§ TASK OBJECTIVE
Find the line that contains "border: 5px solid"; please output it and each line after it, exactly as shown, up to the end of the entries below, skipping pictures.

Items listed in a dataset
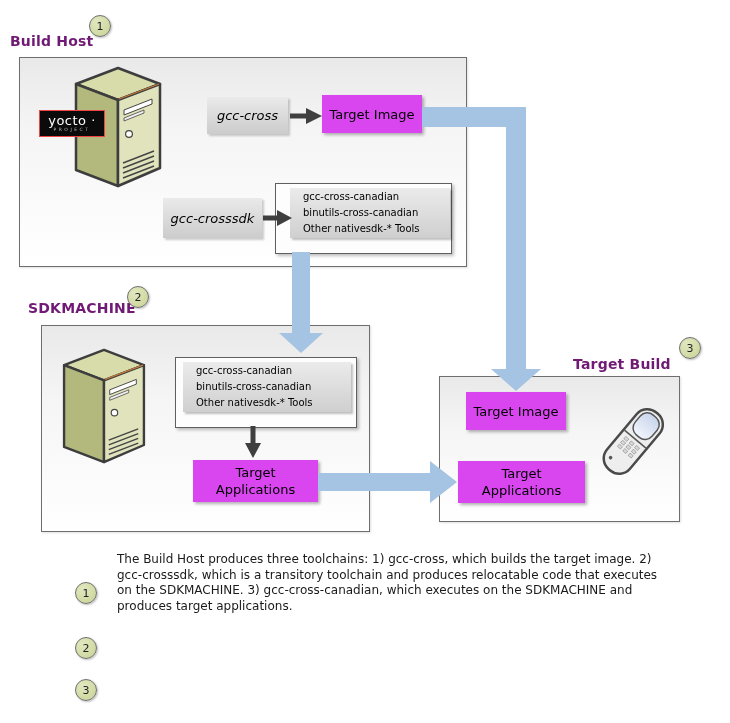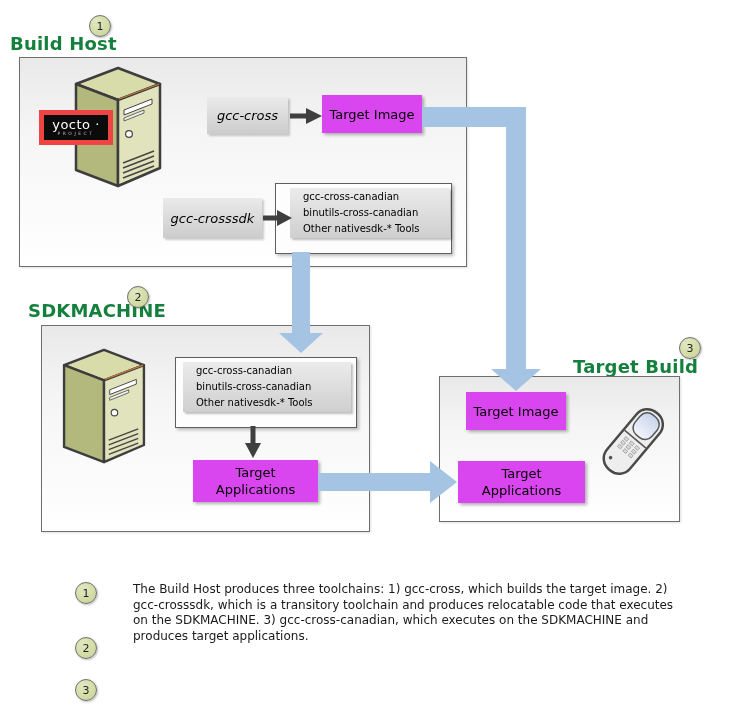"Build Host" .title { color: #15803d -> #701a75; font-size: 18px -> 14px }
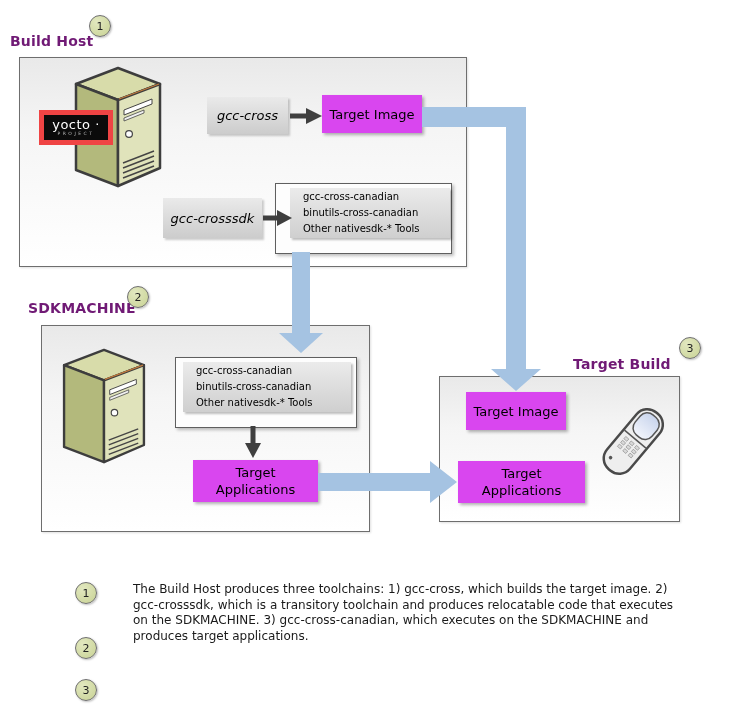"yocto ·" .yocto-logo { border: 5px solid #ef4444 -> 1px solid #ef4444 }
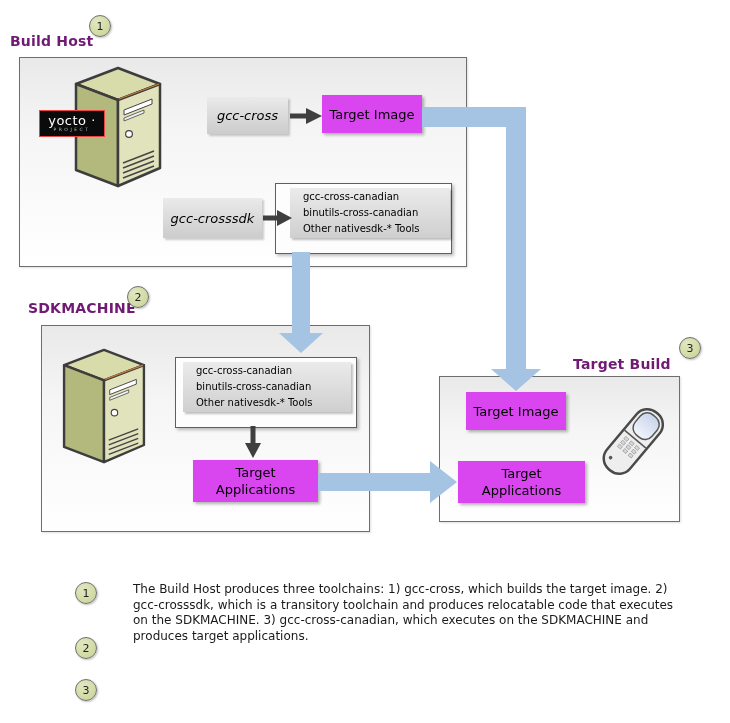"The Build Host produces three" div.note-text { margin-left: 16px -> none; top: 582px -> 552px }
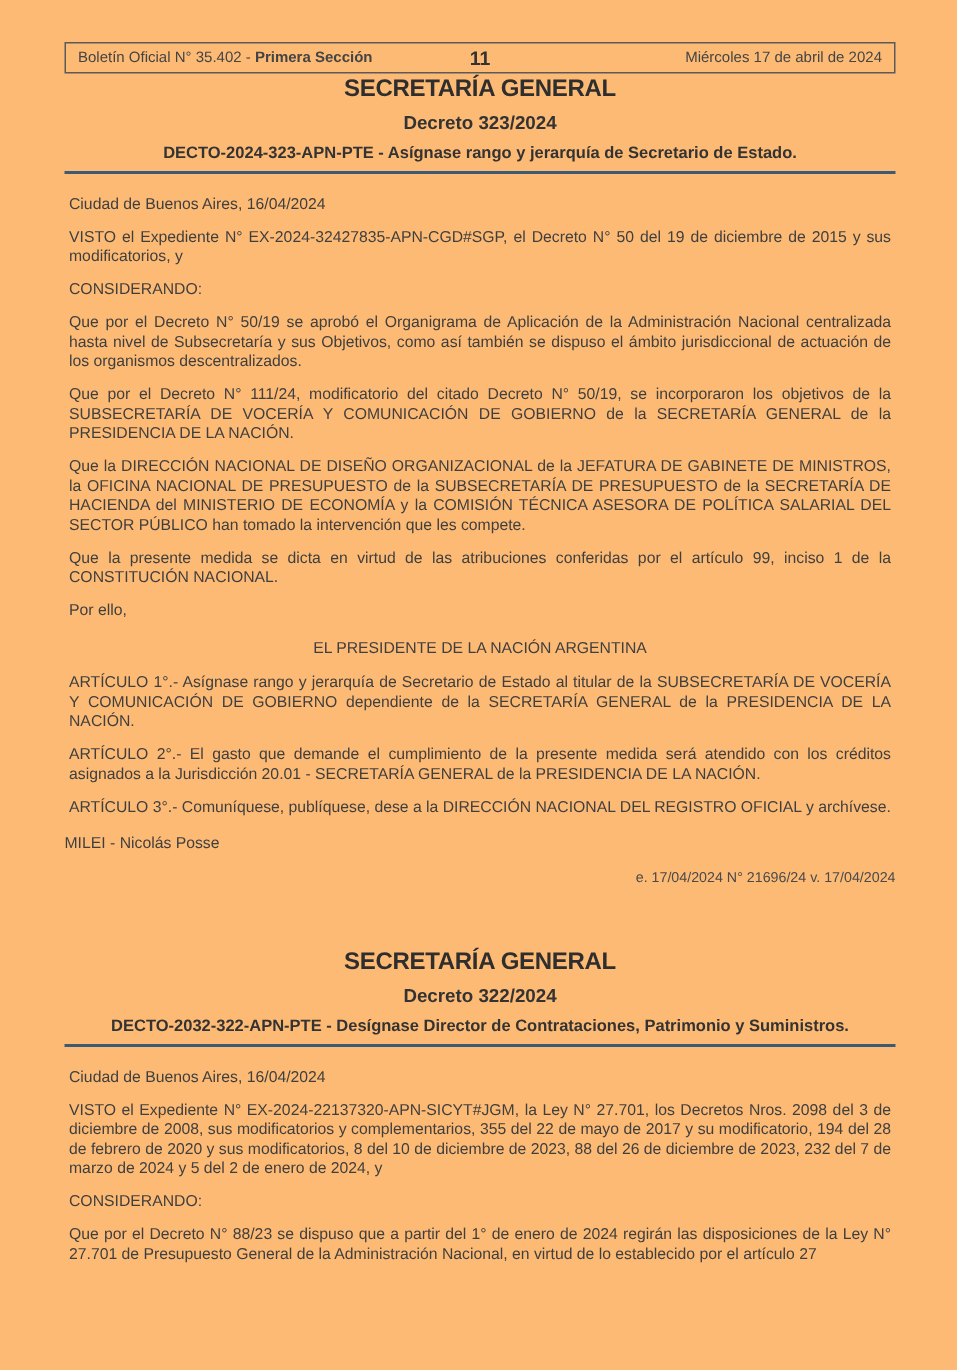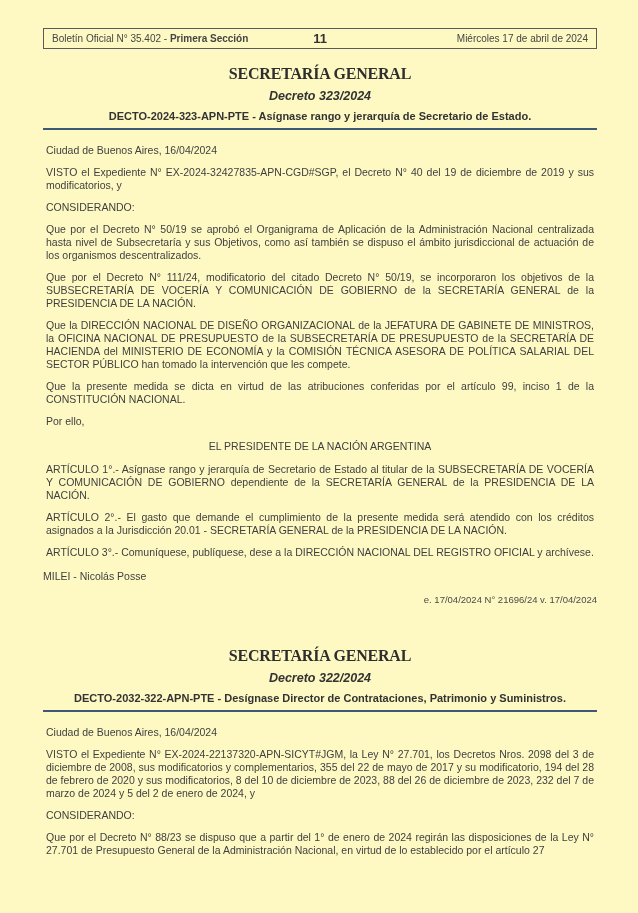"Boletín Oficial N° 35.402 -" .page { background: #fef9c3 -> #fdba74 }
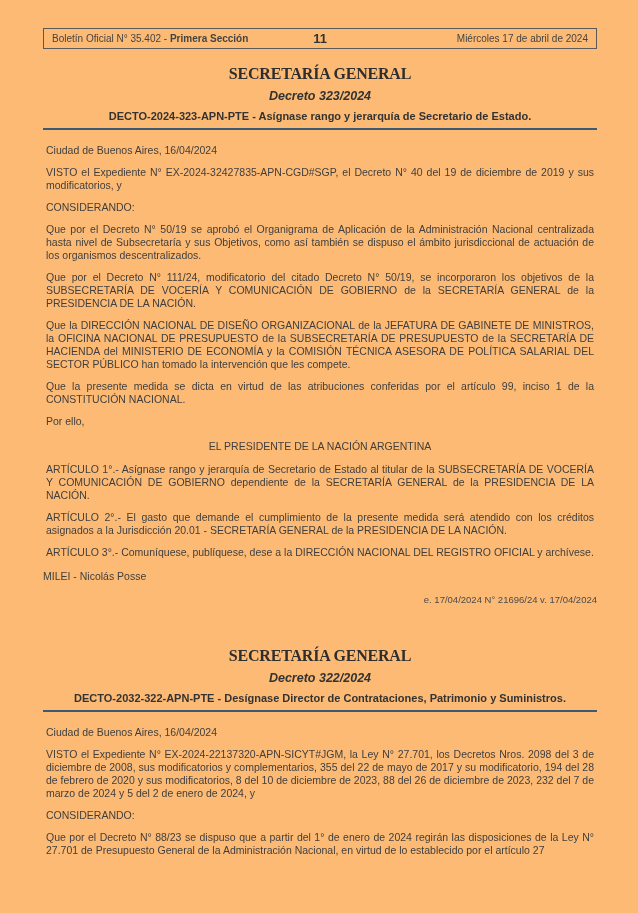"SECRETARÍA GENERAL" .org-title { font-family: Liberation Serif, serif -> none; margin: 16px 0 2px 0 -> 2px 0 2px 0 }
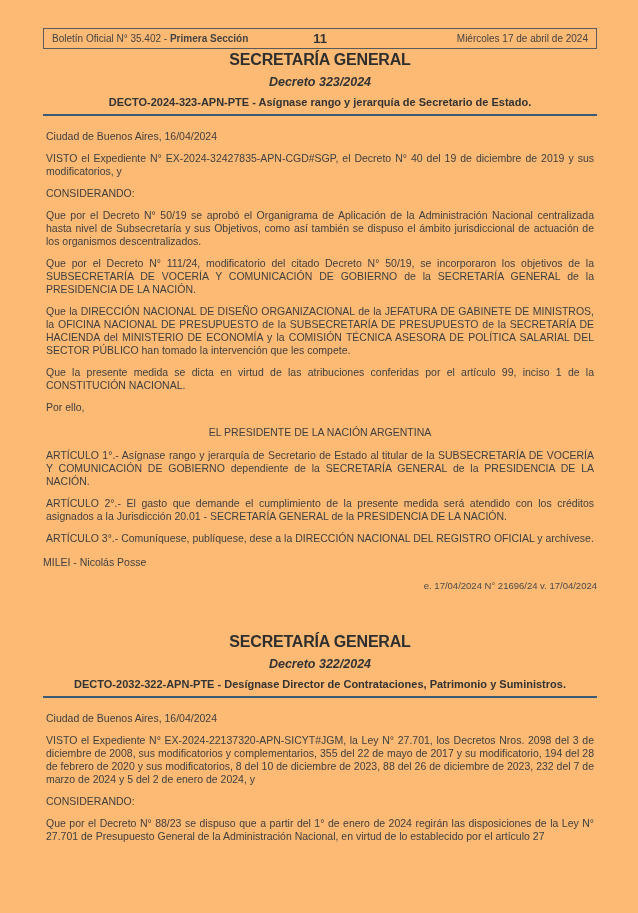"Decreto 323/2024" .decree-number { font-style: italic -> none }
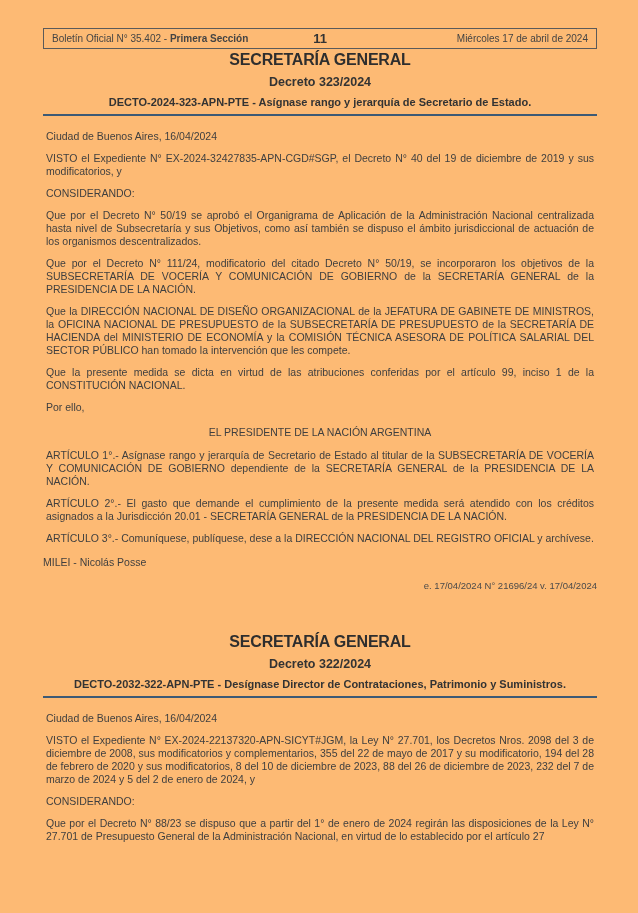"VISTO el Expediente N° EX-2024-32427835-APN-CGD#SGP, el" p.para { text: 40 del 19 de diciembre de 2019 -> 50 del 19 de diciembre de 2015 }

§ SOLUTION TO THE EXERCISE
"yocto ·" .yocto-logo { border: 5px solid #ef4444 -> 1px solid #ef4444 }
"The Build Host produces three" div.note-text { margin-left: 16px -> none; top: 582px -> 552px }
"Boletín Oficial N° 35.402 -" .page { background: #fef9c3 -> #fdba74 }
"SECRETARÍA GENERAL" .org-title { font-family: Liberation Serif, serif -> none; margin: 16px 0 2px 0 -> 2px 0 2px 0 }
"Decreto 323/2024" .decree-number { font-style: italic -> none }
"VISTO el Expediente N° EX-2024-32427835-APN-CGD#SGP, el" p.para { text: 40 del 19 de diciembre de 2019 -> 50 del 19 de diciembre de 2015 }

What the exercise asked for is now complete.